> [Assignment]
All entries must be repeated exactly. No picture should appear in the result.

** Supplied material follows **

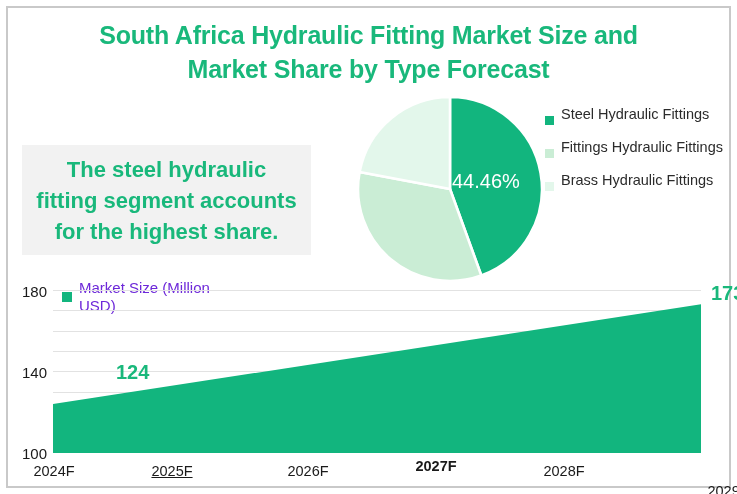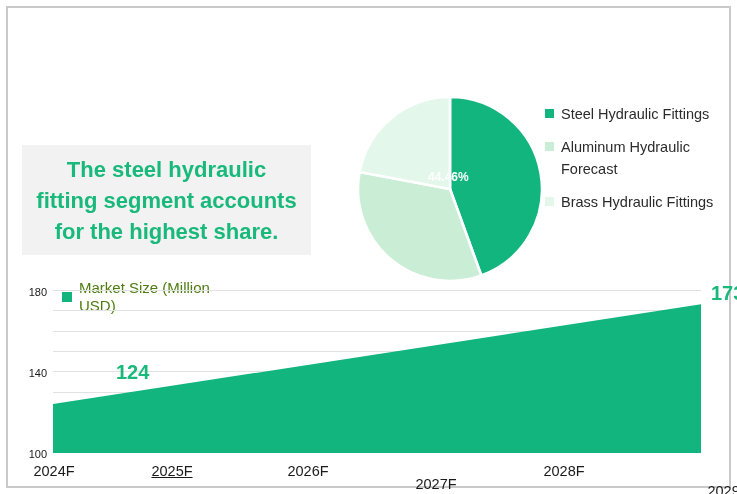"South Africa Hydraulic Fitting Market" div { html: none -> <div> <span>South Africa Hydraulic Fitting Market Size and</span> <span>Market Share by Type Forecast</span> </div> }
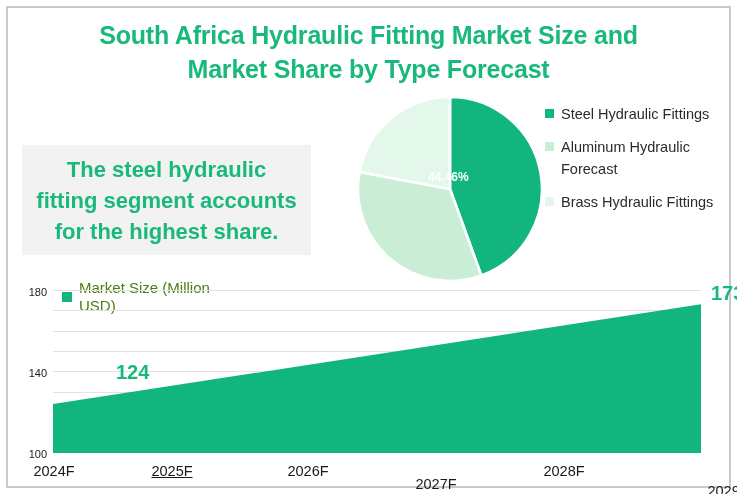"Steel Hydraulic Fittings" .legend-row { align-items: flex-start -> flex-end }
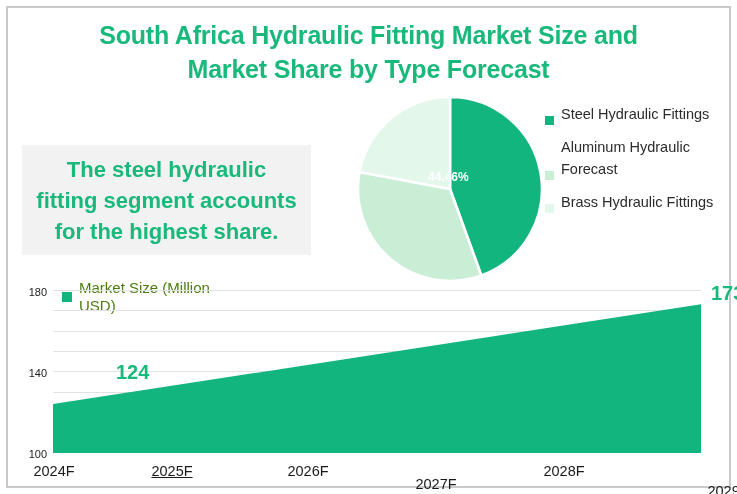"Aluminum Hydraulic Forecast" span.legend-text { text: Aluminum Hydraulic Forecast -> Fittings Hydraulic Fittings }
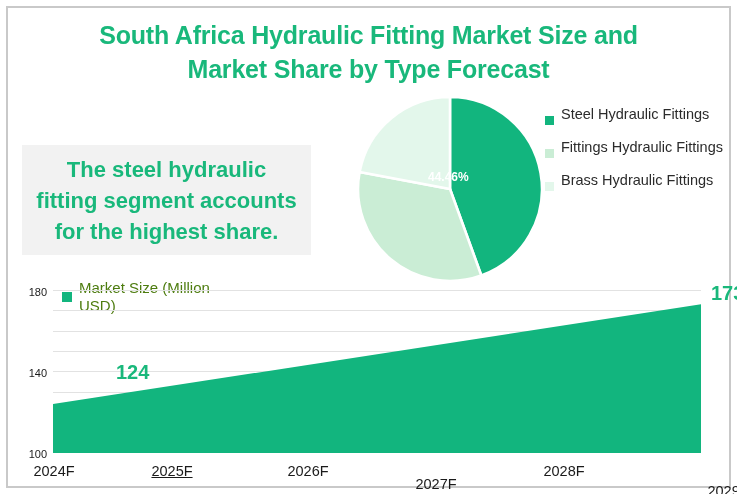"44.46%" #pie-label { font-size: 12px -> 20px; font-weight: bold -> normal; left: 73px -> 97px }
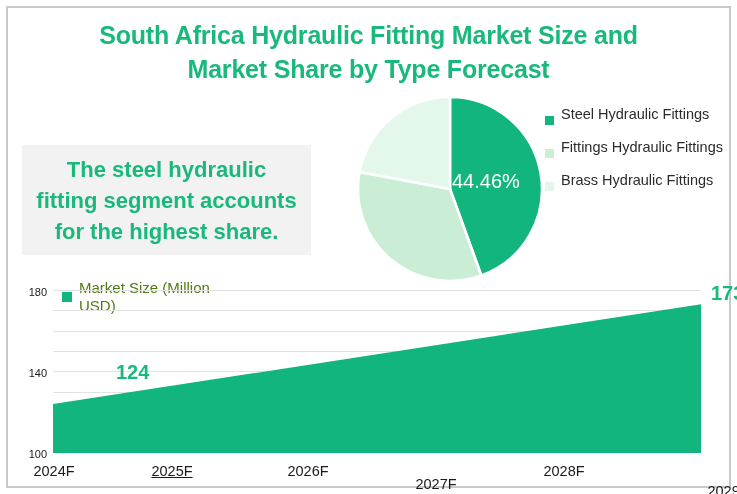"180" .ylabel { font-size: 11px -> 15px }
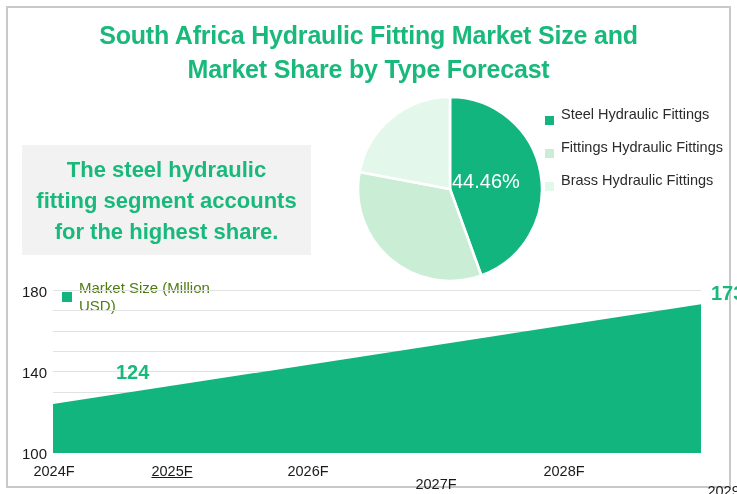"Market Size (Million USD)" #area-legend .legend-text { color: #4d7c0f -> #6d28d9 }
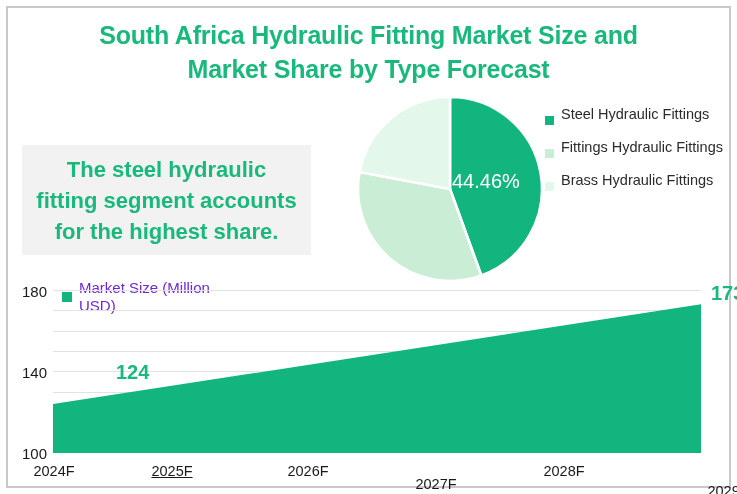"2027F" div.xlabel { font-weight: none -> bold; top: 18px -> 0 }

** End of Supplied material **

> [Exercise response]
"South Africa Hydraulic Fitting Market" div { html: none -> <div> <span>South Africa Hydraulic Fitting Market Size and</span> <span>Market Share by Type Forecast</span> </div> }
"Steel Hydraulic Fittings" .legend-row { align-items: flex-start -> flex-end }
"Aluminum Hydraulic Forecast" span.legend-text { text: Aluminum Hydraulic Forecast -> Fittings Hydraulic Fittings }
"44.46%" #pie-label { font-size: 12px -> 20px; font-weight: bold -> normal; left: 73px -> 97px }
"180" .ylabel { font-size: 11px -> 15px }
"Market Size (Million USD)" #area-legend .legend-text { color: #4d7c0f -> #6d28d9 }
"2027F" div.xlabel { font-weight: none -> bold; top: 18px -> 0 }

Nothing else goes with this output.